Premium
This is an archive article published on October 16, 2022

Xi stresses on ‘zero-Covid’: What’s China’s strategy and why has it been criticised?

The policy, the goal of which is to stamp out the coronavirus by use of harsh, blunt-weapon techniques irrespective of the pain and disruption it causes, has taken a heavy toll on China’s people and its economy.

Initially, when the pandemic started in 2020, Western countries adopted a mitigation approach that involved trying to flatten the curve while strengthening healthcare capacity to deal with possible flare-ups. (File)Initially, when the pandemic started in 2020, Western countries adopted a mitigation approach that involved trying to flatten the curve while strengthening healthcare capacity to deal with possible flare-ups. (File)

President Xi Jinping doubled down on China’s controversial and unpopular ‘zero-Covid’ policy in his speech to the 20th National Congress of the Chinese Communist Party in Beijing on Sunday (October 16), describing it as an “all out people’s war to stop the spread of the virus”, media reports said.

The policy, the goal of which is to stamp out the coronavirus by use of harsh, blunt-weapon techniques irrespective of the pain and disruption it causes, has taken a heavy toll on China’s people and its economy. Days before the opening of the Congress, pictures and footage from Haidian district in Beijing showed what appeared to be a public protest against the President’s policy, a rare and unusual occurrence in China.

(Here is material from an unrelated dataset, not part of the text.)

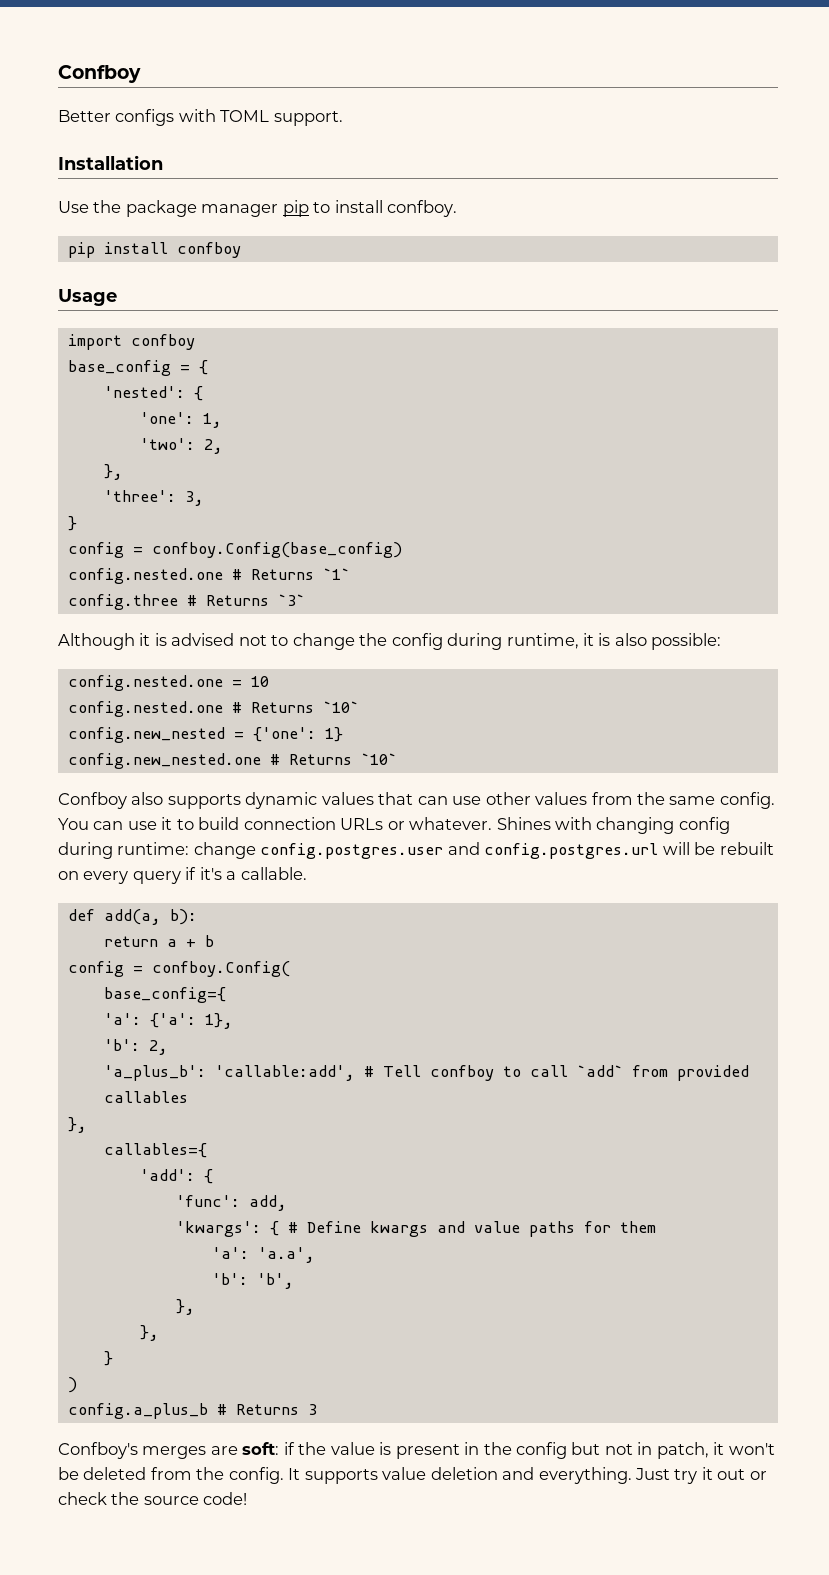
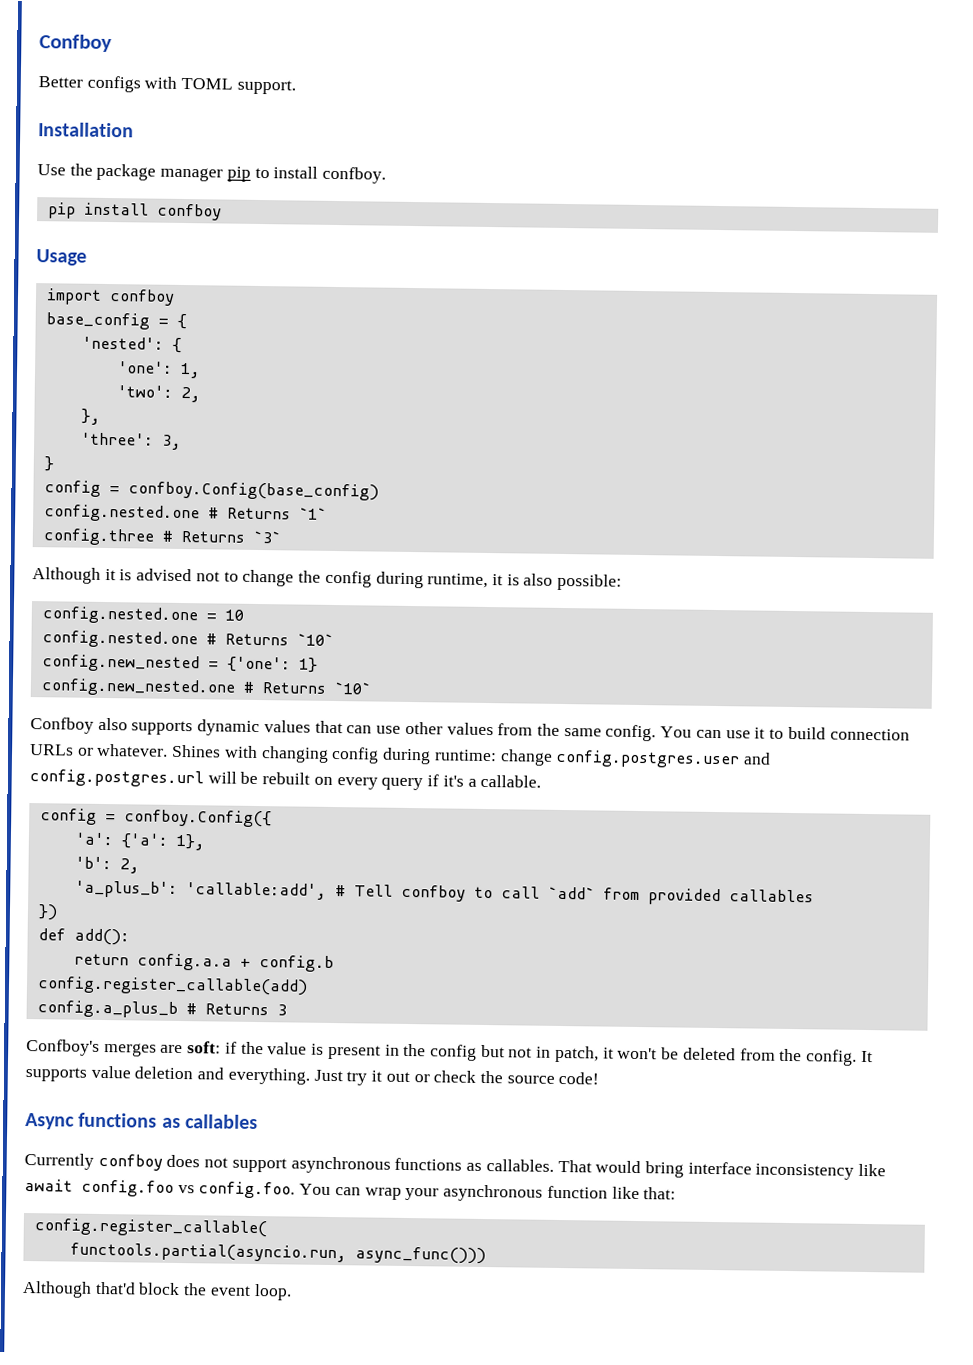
[67,909,197,925] [103,935,214,947] [67,961,290,977] [103,987,226,1003] // def add(a, b): // return a + b // config = confboy.Config( // base_config={ -> [39,808,272,828] // config = confboy.Config({
[67,1117,87,1133] [103,1143,207,1158] [139,1169,213,1184] [175,1195,287,1211] [175,1221,656,1237] [211,1247,315,1263] [211,1273,294,1289] [175,1299,195,1315] [139,1325,159,1341] [103,1351,113,1366] [67,1377,77,1393] }, // callables={ // 'add': { // 'func': add, // 'kwargs': { # Define kwargs and value paths for them // 'a': 'a.a', // 'b': 'b', // }, // }, // } // ) -> [37,904,58,921] [37,928,130,946] [73,953,334,973] [36,976,308,996] }) // def add(): // return config.a.a + config.b // config.register_callable(add)
(248, 1498) none -> [25,1112,258,1130] [24,1152,887,1180] [24,1178,677,1202] [33,1218,267,1238] [69,1242,486,1265] [22,1280,292,1301] // Async functions as callables // Currently confboy does not support asynchronous functions as callables. That would bring interface inconsistency like await config.foo vs config.foo. You can wrap your asynchronous function like that: // config.register_callable( // functools.partial(asyncio.run, async_func())) // Although that'd block the event loop.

Two banners were unfurled across a bridge, one of which read, according to a report by the BBC, “No Covid test, we want to eat. No restrictions, we want freedom. No lies, we want dignity. No Cultural Revolution, we want reform. No leaders, we want votes. By not being slaves, we can be citizens”; and the second called on citizens to “go on strike at school and work, remove dictator and national traitor Xi Jinping”.

What is China’s ‘zero-Covid’ strategy?

Story continues below this ad

It is a strategy that aims to drive down and ultimately eliminate the number of Covid-19 cases by imposing extremely strict lockdowns and crippling travel bans.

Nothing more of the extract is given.